> The data
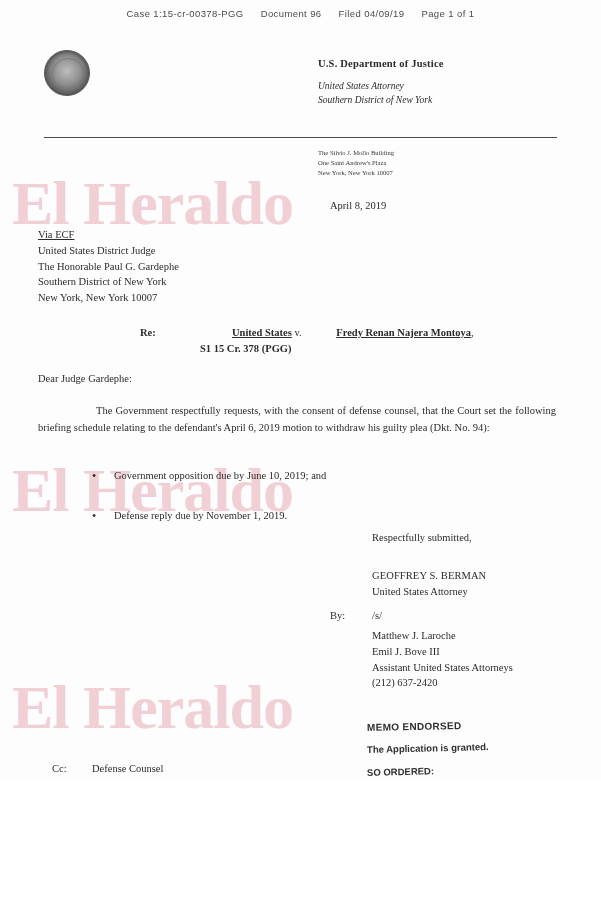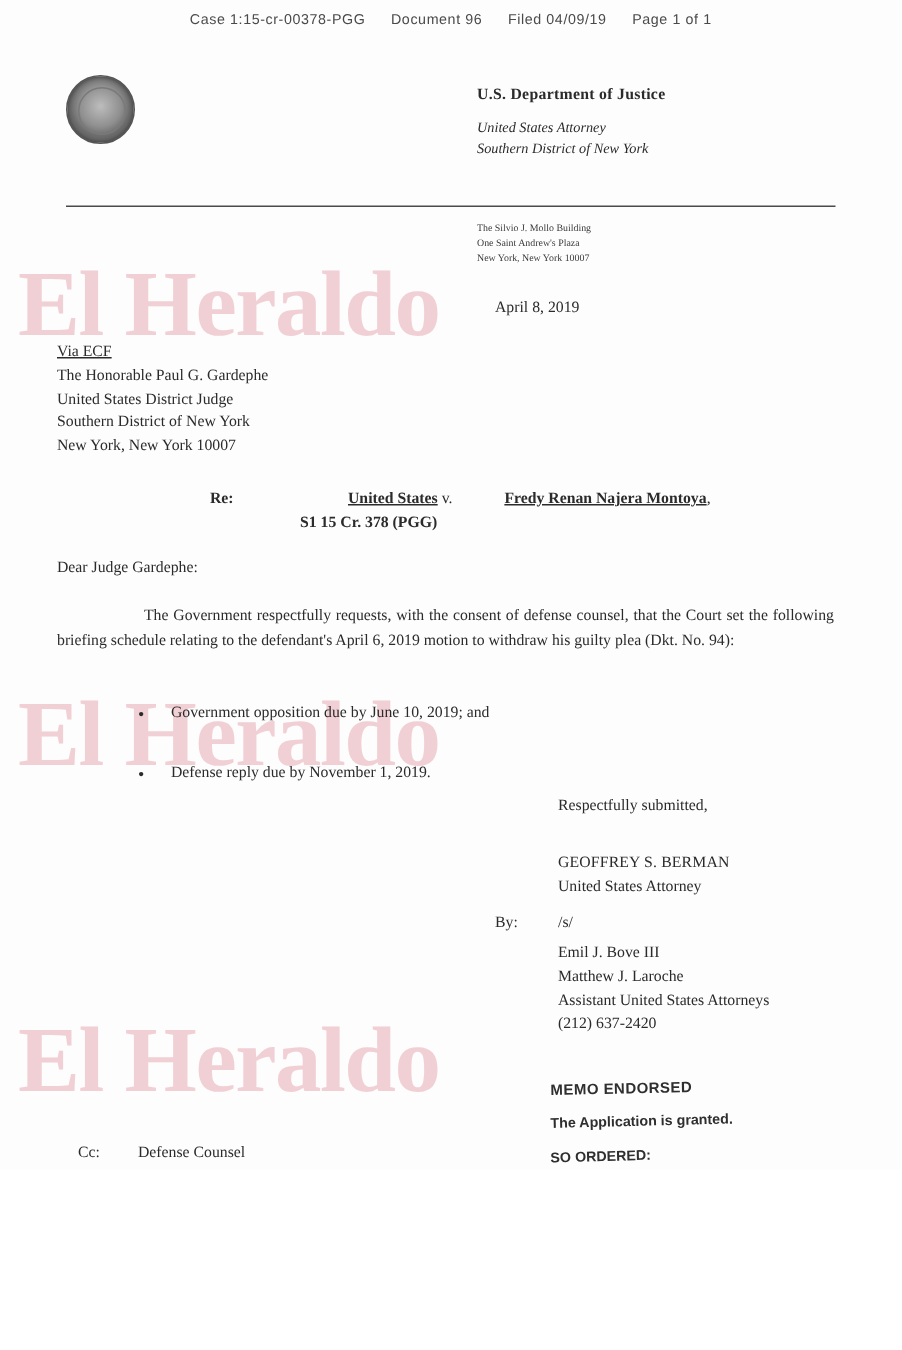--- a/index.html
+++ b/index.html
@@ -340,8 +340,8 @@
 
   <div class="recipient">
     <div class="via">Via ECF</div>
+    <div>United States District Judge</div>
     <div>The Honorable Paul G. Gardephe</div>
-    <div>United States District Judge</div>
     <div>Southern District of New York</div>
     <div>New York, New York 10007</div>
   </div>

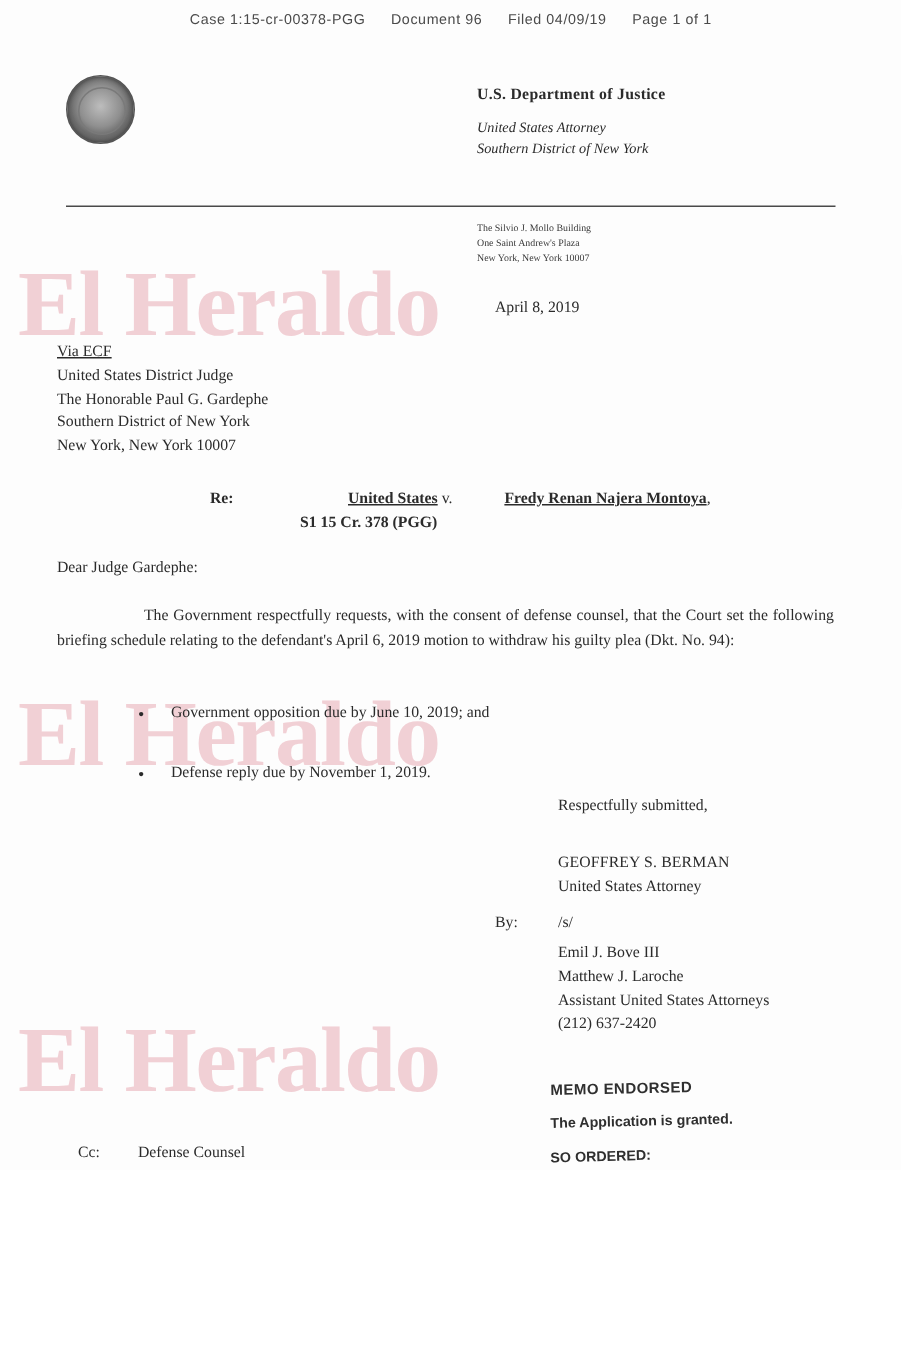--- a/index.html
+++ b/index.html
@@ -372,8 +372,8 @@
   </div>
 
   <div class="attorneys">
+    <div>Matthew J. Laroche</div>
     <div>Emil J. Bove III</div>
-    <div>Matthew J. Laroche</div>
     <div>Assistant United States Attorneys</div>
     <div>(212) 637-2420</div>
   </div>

> Work request
Reproduce the material word for word. Any pictures should be left out of the copy.

> Answer for the task
--- a/index.html
+++ b/index.html
@@ -340,8 +340,8 @@
 
   <div class="recipient">
     <div class="via">Via ECF</div>
+    <div>United States District Judge</div>
     <div>The Honorable Paul G. Gardephe</div>
-    <div>United States District Judge</div>
     <div>Southern District of New York</div>
     <div>New York, New York 10007</div>
   </div>

--- a/index.html
+++ b/index.html
@@ -372,8 +372,8 @@
   </div>
 
   <div class="attorneys">
+    <div>Matthew J. Laroche</div>
     <div>Emil J. Bove III</div>
-    <div>Matthew J. Laroche</div>
     <div>Assistant United States Attorneys</div>
     <div>(212) 637-2420</div>
   </div>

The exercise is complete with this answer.